The associativity of the reduction is implementation-dependent. Additionally, some implementations may reuse the return value of f for elements that appear multiple times in itr. Use mapfoldl or mapfoldr instead for guaranteed left or right associativity and invocation of f for every value.

source
Base.mapreduceMethod.
mapreduce(f, op, itr)

Like mapreduce(f, op, v0, itr). In general, this cannot be used with empty collections (see reduce(op, itr)).

source
Base.mapfoldlMethod.
mapfoldl(f, op, v0, itr)

Like mapreduce, but with guaranteed left associativity, as in foldl. v0 will be used exactly once.

source
Base.mapfoldlMethod.
mapfoldl(f, op, itr)

Like mapfoldl(f, op, v0, itr), but using the first element of itr as v0. In general, this cannot be used with empty collections (see reduce(op, itr)).

source
Base.mapfoldrMethod.
mapfoldr(f, op, v0, itr)

Like mapreduce, but with guaranteed right associativity, as in foldr. v0 will be used exactly once.

source
Base.mapfoldrMethod.
mapfoldr(f, op, itr)

Like mapfoldr(f, op, v0, itr), but using the first element of itr as v0. In general, this cannot be used with empty collections (see reduce(op, itr)).

source
Base.firstFunction.
first(coll)

Get the first element of an iterable collection. Returns the start point of a Range even if it is empty.

julia> first(2:2:10)
2

julia> first([1; 2; 3; 4])
1
source
Base.lastFunction.
last(coll)

Get the last element of an ordered collection, if it can be computed in O(1) time.

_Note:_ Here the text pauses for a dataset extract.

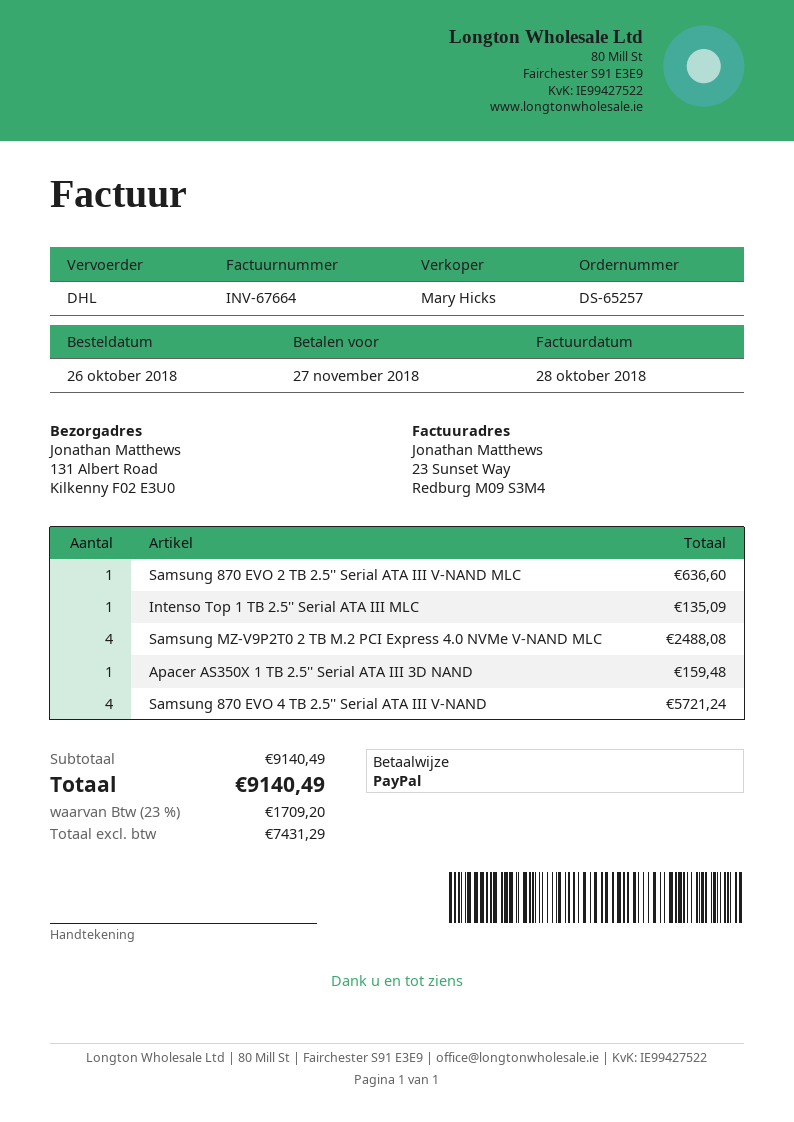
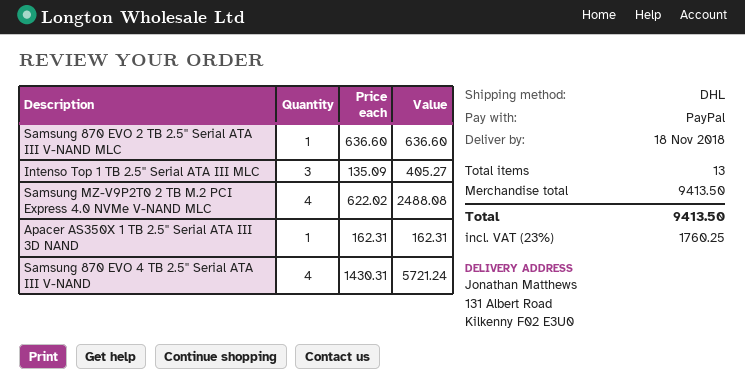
Intenso Top 1 TB 2.5'' Serial ATA III MLC: 1 for 135.09 -> 3 for 405.27
Apacer AS350X 1 TB 2.5'' Serial ATA III 3D NAND: 1 for 159.48 -> 1 for 162.31
subtotal: 9140.49 -> 9413.50
tax: 23% = 1709.20 -> 23% = 1760.25
total: 9140.49 -> 9413.50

This is accomplished by calling endof to get the last index. Returns the end point of a Range even if it is empty.

julia> last(1:2:10)
9

julia> last([1; 2; 3; 4])
4
source
Base.stepFunction.
step(r)

Get the step size of a Range object.

julia> step(1:10)
1

julia> step(1:2:10)
2

julia> step(2.5:0.3:10.9)
0.3

julia> step(linspace(2.5,10.9,85))
0.1
source
Base.collectMethod.
collect(collection)

Return an Array of all items in a collection or iterator. For associative collections, returns Pair{KeyType, ValType}. If the argument is array-like or is an iterator with the HasShape() trait, the result will have the same shape and number of dimensions as the argument.

Example

julia> collect(1:2:13)
7-element Array{Int64,1}:
  1
  3
  5
  7
  9
 11
 13
source
Base.collectMethod.
collect(element_type, collection)

Return an Array with the given element type of all items in a collection or iterable. The result has the same shape and number of dimensions as collection.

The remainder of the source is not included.